B) Au dernier alinéa de cet article, après les mots :
de la sécurité,
Insérer les mots :
au Défenseur des enfants
La parole est à Mme la ministre d'État.
M. le président. Personne ne demande la parole ?...
Je mets aux voix l'ensemble du projet de loi organique.
En application de l'article 59 du règlement, le scrutin public ordinaire est de droit.
Il va être procédé au scrutin dans les conditions fixées par l'article 56 du règlement.
Le scrutin est ouvert.
(Le scrutin a lieu.)
M. le président. Personne ne demande plus à voter ?…
Le scrutin est clos.
J’invite Mmes et MM. les secrétaires à procéder au dépouillement du scrutin.
(Il est procédé au dépouillement du scrutin.)
M. le président. Voici le résultat du scrutin n° 221 :
Nombre de votants | 176 |
Nombre de suffrages exprimés | 174 |
Majorité absolue des suffrages exprimés | 88 |
Pour l’adoption | 174 |
Contre | 0 |
Le Sénat a adopté.
8
Défenseur des droits
Suite de la discussion et adoption d'un projet de loi
(Texte de la commission)
M. le président. Nous passons à la discussion des articles du projet de loi relatif au Défenseur des droits (projet n° 611, texte de la commission n° 484, rapport n° 482).
Article 1er
(Non modifié)
Il est inséré au I de l’article 13 de la loi n° 78-17 du 6 janvier 1978 relative à l’informatique, aux fichiers et aux libertés, après le 7° (huitième alinéa), un alinéa ainsi rédigé :
« Elle comprend, en outre, avec voix consultative, le Défenseur des droits ou son représentant. »
M. le président. Je mets aux voix l'article 1er.
(L'article 1er est adopté.)
Article 2
(Supprimé)
Article 3
L’autonomie budgétaire du Défenseur des droits est assurée dans les conditions déterminées par une loi de finances.
Le Défenseur des droits est ordonnateur des crédits qui lui sont affectés.
Les dispositions de la loi du 10 août 1922 relative à l’organisation du contrôle des dépenses engagées ne sont pas applicables.
Il présente ses comptes au contrôle de la Cour des comptes.

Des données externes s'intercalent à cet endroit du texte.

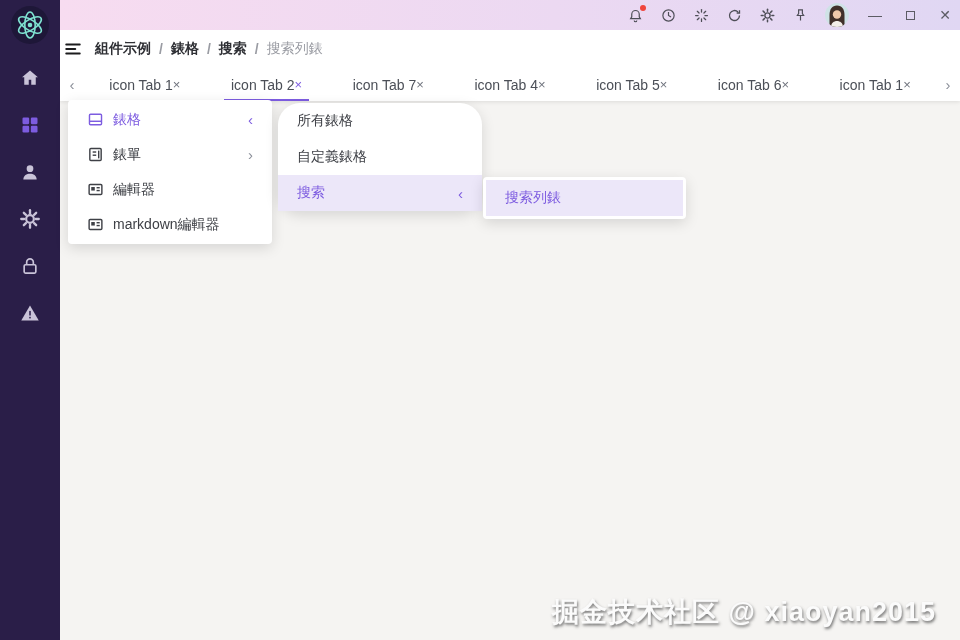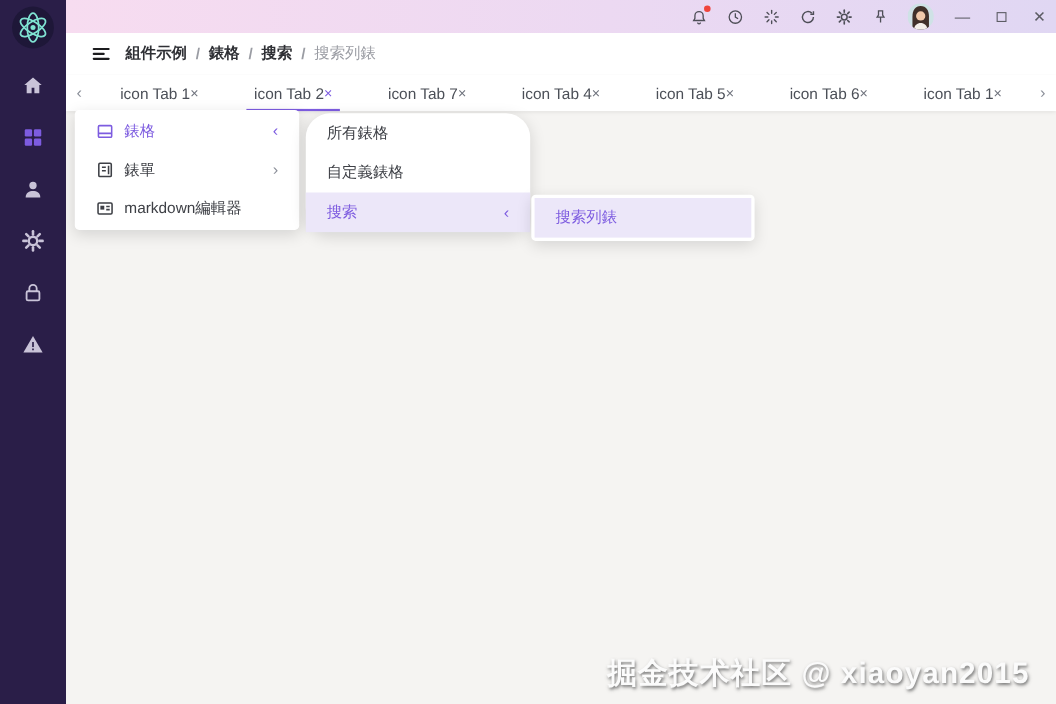--- a/index.html
+++ b/index.html
@@ -21,21 +21,21 @@
   .topbar-right { position:absolute; right:6px; top:0; height:30px; display:flex; align-items:center; gap:17px; }
   .tb-icon { width:16px; height:16px; color:#4e4e57; cursor:pointer; position:relative; display:flex; align-items:center; justify-content:center; }
   .tb-icon svg { width:15px; height:15px; }
   .badge-dot { position:absolute; top:-2px; right:-3px; width:6px; height:6px; border-radius:50%; background:#f0443c; }
   .avatar { width:24px; height:24px; border-radius:50%; overflow:hidden; cursor:pointer; flex:0 0 auto; }
   .win-btn { width:18px; text-align:center; color:#5c5c64; font-size:14px; cursor:pointer; line-height:30px; }
   .win-sq { display:inline-block; width:9px; height:9px; border:1.3px solid #5c5c64; }
 
   
   .header-row { position:absolute; left:60px; top:30px; right:0; height:38px; background:#ffffff;
-                display:flex; align-items:center; padding-left:23px; z-index:4; }
+                display:flex; align-items:center; padding-left:4px; z-index:4; }
   .fold-icon { width:18px; height:18px; color:#1c1c1e; cursor:pointer; margin-right:13px; }
   .breadcrumb { display:flex; align-items:center; gap:8px; font-size:14px; }
   .crumb { color:#2f3035; font-weight:bold; cursor:pointer; }
   .crumb.current { color:#9a9ca3; font-weight:normal; cursor:default; }
   .crumb-sep { color:#9a9ca3; font-weight:bold; }
 
   
   .tabbar { position:absolute; left:60px; top:68px; right:0; height:33px; background:#ffffff;
             display:flex; align-items:stretch; box-shadow:0 1px 4px rgba(0,0,0,0.10); z-index:3; }
   .tab-scroll { width:24px; display:flex; align-items:center; justify-content:center; color:#8b8f99; font-size:15px; cursor:pointer; }
@@ -272,20 +272,30 @@
       <span>錶單</span>
       <span class="arrow">›</span>
     </div>
     <div class="menu-item">
       <svg viewBox="0 0 24 24" fill="none" stroke="currentColor" stroke-width="2">
         <rect x="3" y="5" width="18" height="14" rx="1.5"></rect>
           <rect x="6" y="8.5" width="5" height="5" fill="currentColor" stroke="none"></rect>
           <line x1="13.5" y1="9.5" x2="18" y2="9.5"></line>
           <line x1="13.5" y1="13.5" x2="18" y2="13.5"></line>
       </svg>
+      <span>編輯器</span>
+      <span class="arrow"></span>
+    </div>
+    <div class="menu-item">
+      <svg viewBox="0 0 24 24" fill="none" stroke="currentColor" stroke-width="2">
+        <rect x="3" y="5" width="18" height="14" rx="1.5"></rect>
+          <rect x="6" y="8.5" width="5" height="5" fill="currentColor" stroke="none"></rect>
+          <line x1="13.5" y1="9.5" x2="18" y2="9.5"></line>
+          <line x1="13.5" y1="13.5" x2="18" y2="13.5"></line>
+      </svg>
       <span>markdown編輯器</span>
       <span class="arrow"></span>
     </div>
   </div>
 
   <div class="menu menu2">
     <div class="menu-item">
       <span>所有錶格</span>
       <span class="arrow"></span>
     </div>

M. le président. L'amendement n° 11, présenté par le Gouvernement, est ainsi libellé :
Alinéa 1
Supprimer cet alinéa.
La parole est à Mme la ministre d'État.
Mme Michèle Alliot-Marie, ministre d'État, garde des sceaux, ministre de la justice et des libertés. C’est un classique dans les relations entre le Gouvernement et M. le rapporteur ! (Sourires.) Il s’agit de l’autonomie budgétaire, en l'occurrence de celle du Défenseur des droits.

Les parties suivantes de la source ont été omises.